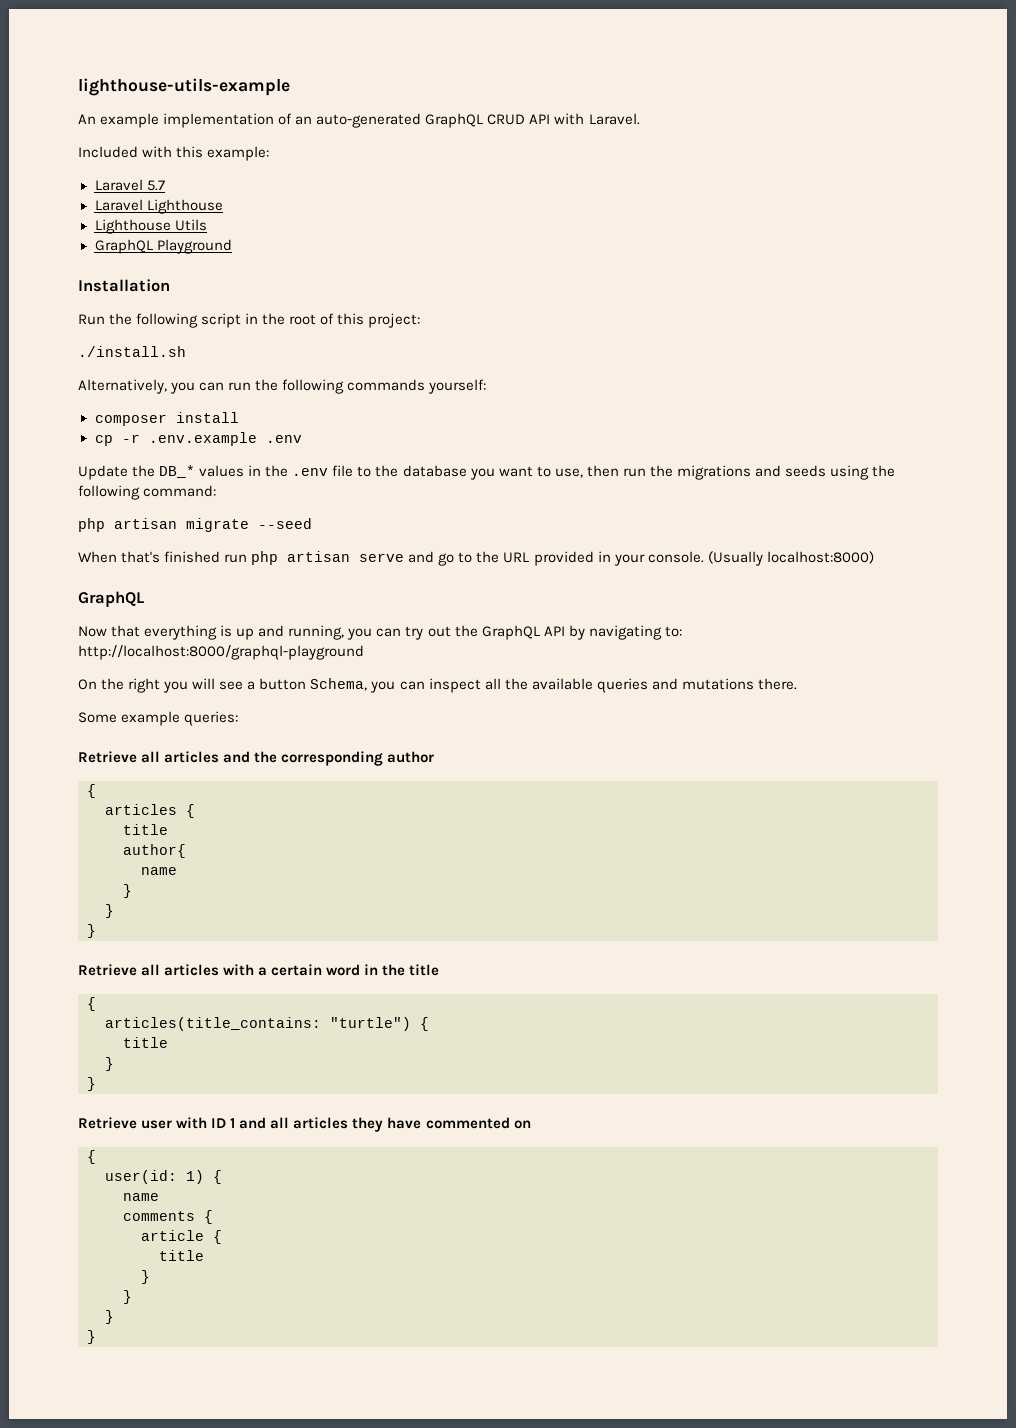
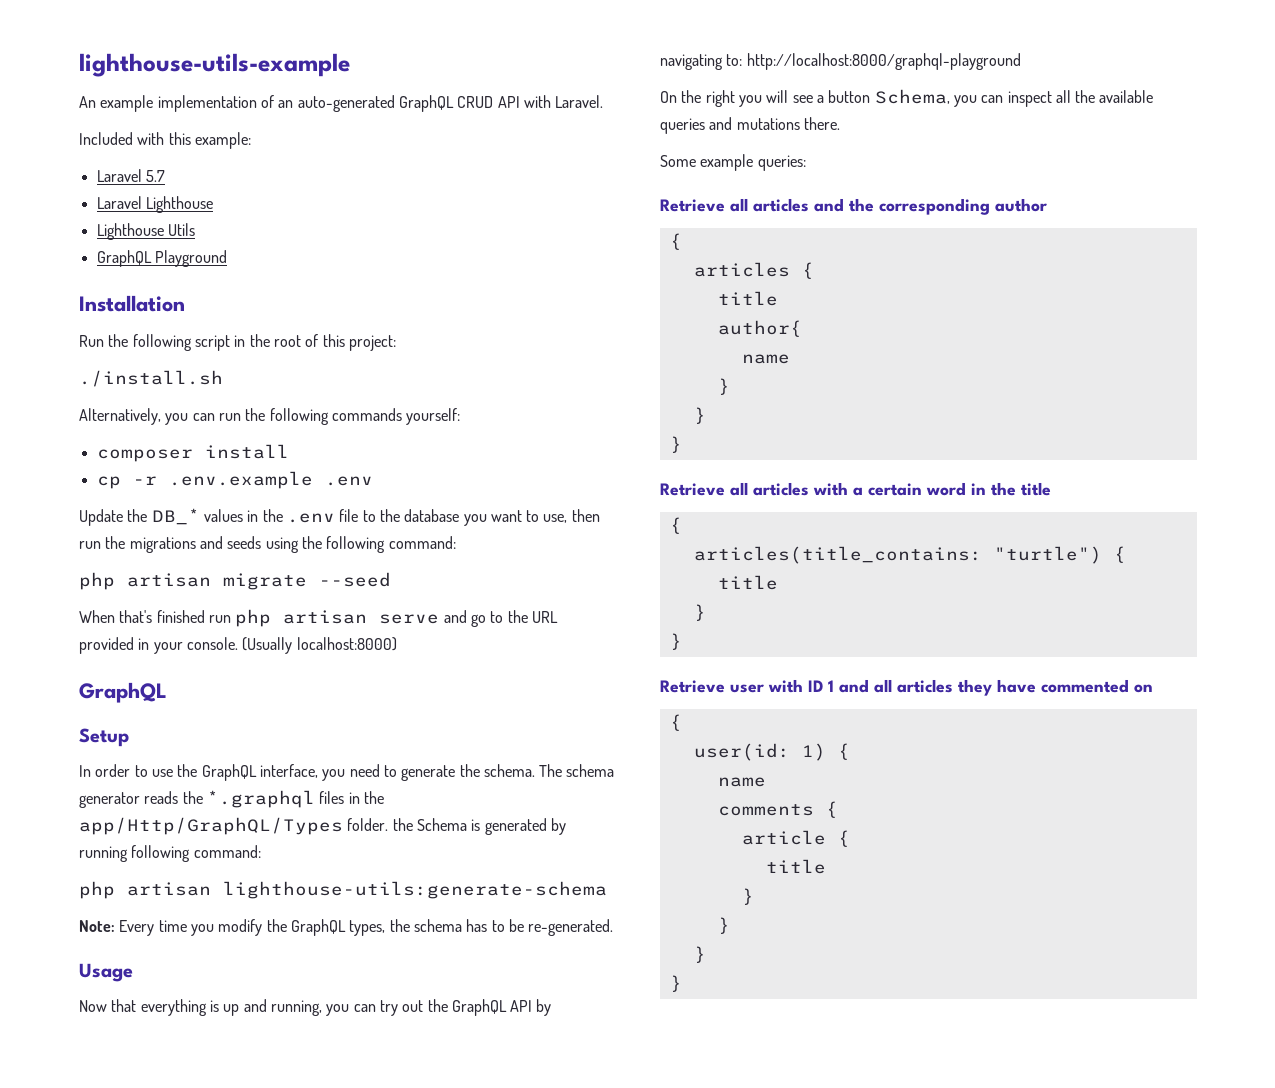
(144, 599) none -> [79,728,129,747] [79,764,615,781] [79,790,384,808] [79,817,566,835] [79,845,261,862] [79,881,607,899] [79,919,614,936] [79,963,133,982] // Setup // In order to use the GraphQL interface, you need to generate the schema. The schema generator reads the *.graphql files in the app/Http/GraphQL/Types folder. the Schema is generated by running following command: // php artisan lighthouse-utils:generate-schema // Note: Every time you modify the GraphQL types, the schema has to be re-generated. // Usage

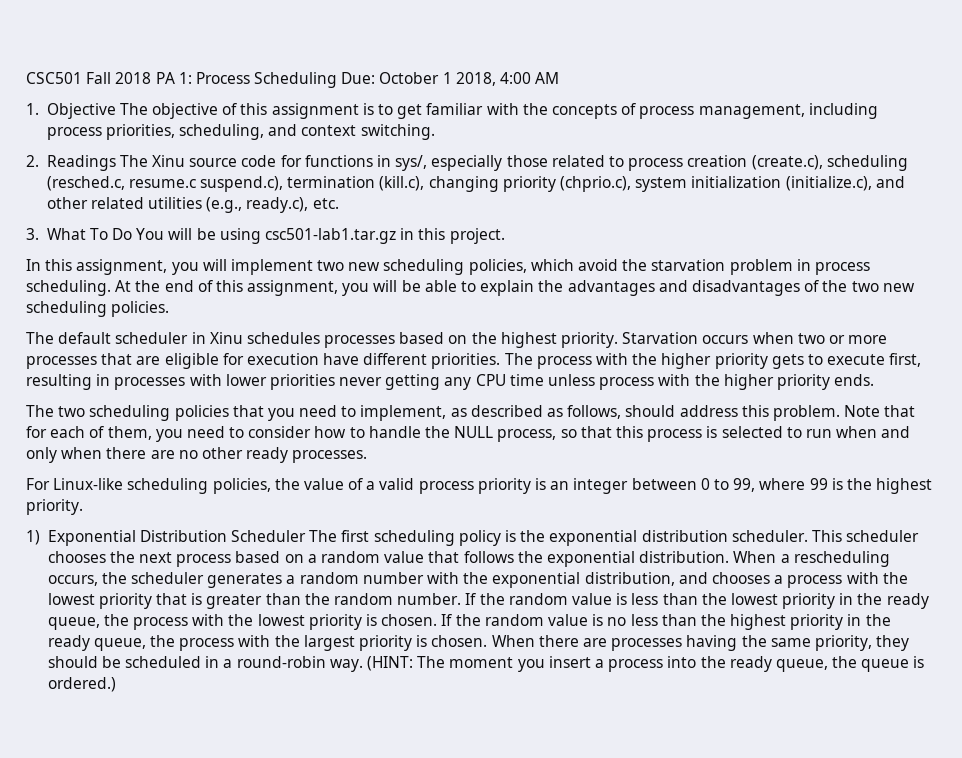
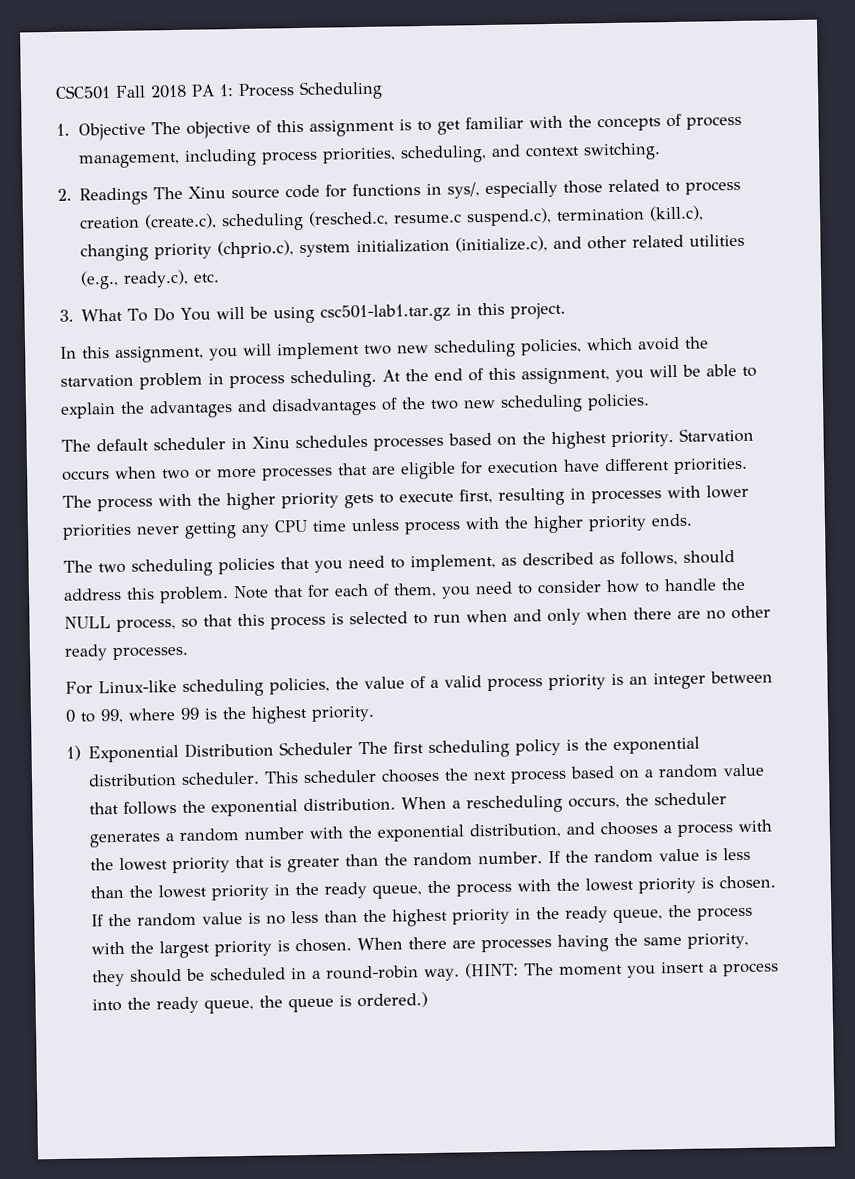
[341,72,560,86] Due: October 1 2018, 4:00 AM -> (383, 90) none

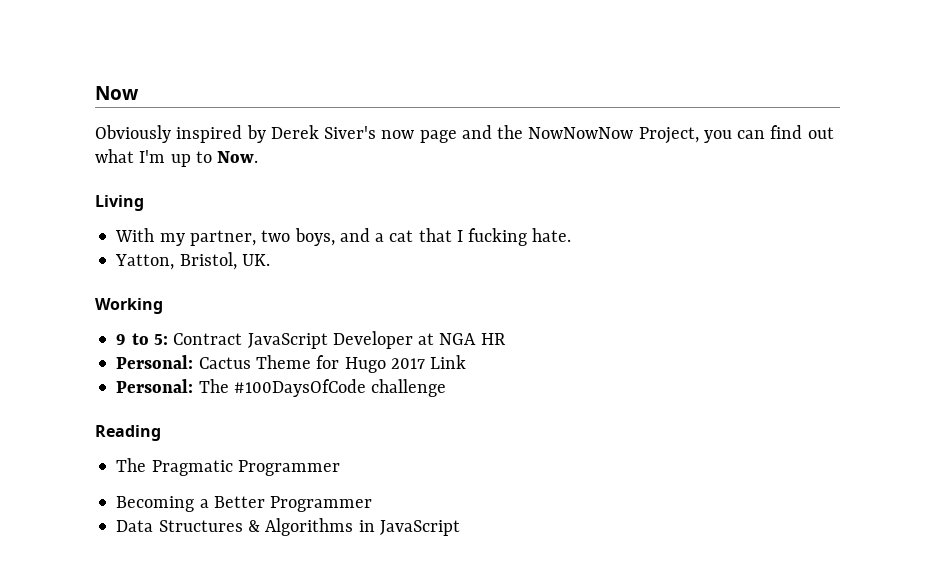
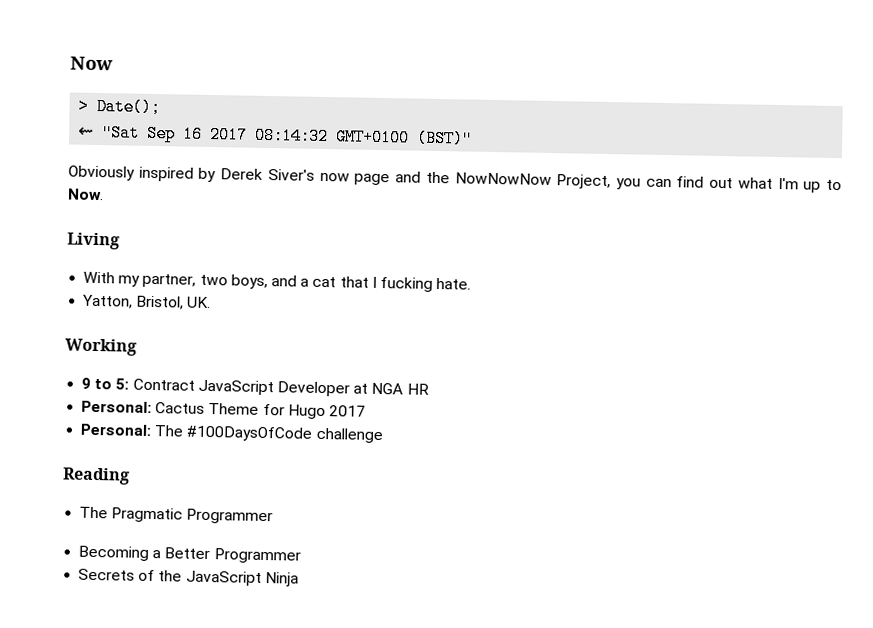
(139, 93) none -> [78,97,162,117] [78,124,474,148] // > Date(); // ⇜ "Sat Sep 16 2017 08:14:32 GMT+0100 (BST)"
[430,355,467,369] Link -> (366, 411) none
[116,518,460,536] Data Structures & Algorithms in JavaScript -> [78,568,299,587] Secrets of the JavaScript Ninja

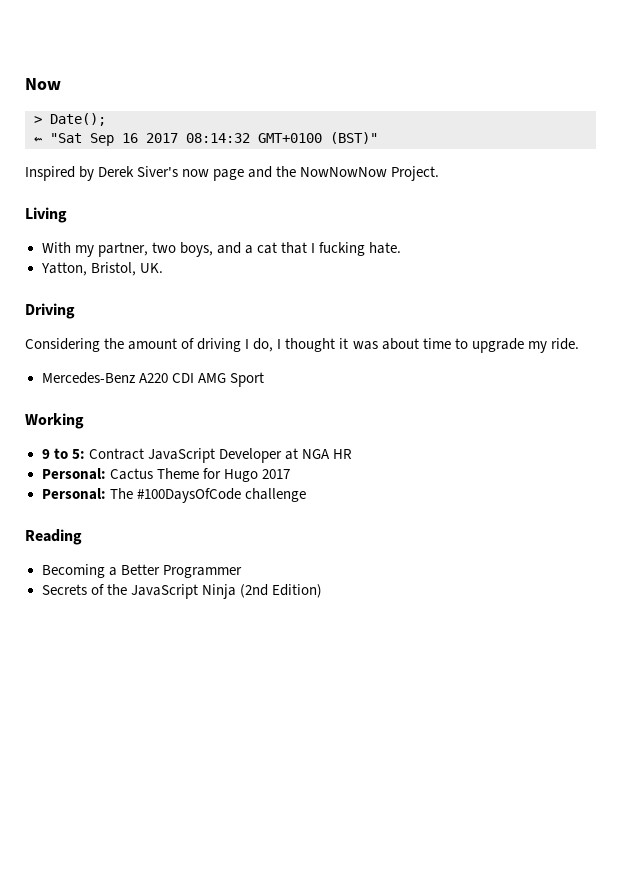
[68,165,194,182] Obviously inspired -> [25,166,75,181] Inspired
[556,174,842,193] [67,188,104,201] Project, you can find out what I'm up to Now. -> [391,166,440,181] Project.
(212, 302) none -> [25,303,75,319] [25,338,579,353] [41,372,264,387] // Driving // Considering the amount of driving I do, I thought it was about time to upgrade my ride. // Mercedes-Benz A220 CDI AMG Sport
[79,506,274,525] // The Pragmatic Programmer -> (82, 537) none
(299, 579) none -> [239,584,322,598] (2nd Edition)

# WORK TO BE COMPLETED
Before copying the material, set its pictures aside; then transcribe it word for word.

# SOLUTION BELOW
(144, 599) none -> [79,728,129,747] [79,764,615,781] [79,790,384,808] [79,817,566,835] [79,845,261,862] [79,881,607,899] [79,919,614,936] [79,963,133,982] // Setup // In order to use the GraphQL interface, you need to generate the schema. The schema generator reads the *.graphql files in the app/Http/GraphQL/Types folder. the Schema is generated by running following command: // php artisan lighthouse-utils:generate-schema // Note: Every time you modify the GraphQL types, the schema has to be re-generated. // Usage

[341,72,560,86] Due: October 1 2018, 4:00 AM -> (383, 90) none

(139, 93) none -> [78,97,162,117] [78,124,474,148] // > Date(); // ⇜ "Sat Sep 16 2017 08:14:32 GMT+0100 (BST)"
[430,355,467,369] Link -> (366, 411) none
[116,518,460,536] Data Structures & Algorithms in JavaScript -> [78,568,299,587] Secrets of the JavaScript Ninja

[68,165,194,182] Obviously inspired -> [25,166,75,181] Inspired
[556,174,842,193] [67,188,104,201] Project, you can find out what I'm up to Now. -> [391,166,440,181] Project.
(212, 302) none -> [25,303,75,319] [25,338,579,353] [41,372,264,387] // Driving // Considering the amount of driving I do, I thought it was about time to upgrade my ride. // Mercedes-Benz A220 CDI AMG Sport
[79,506,274,525] // The Pragmatic Programmer -> (82, 537) none
(299, 579) none -> [239,584,322,598] (2nd Edition)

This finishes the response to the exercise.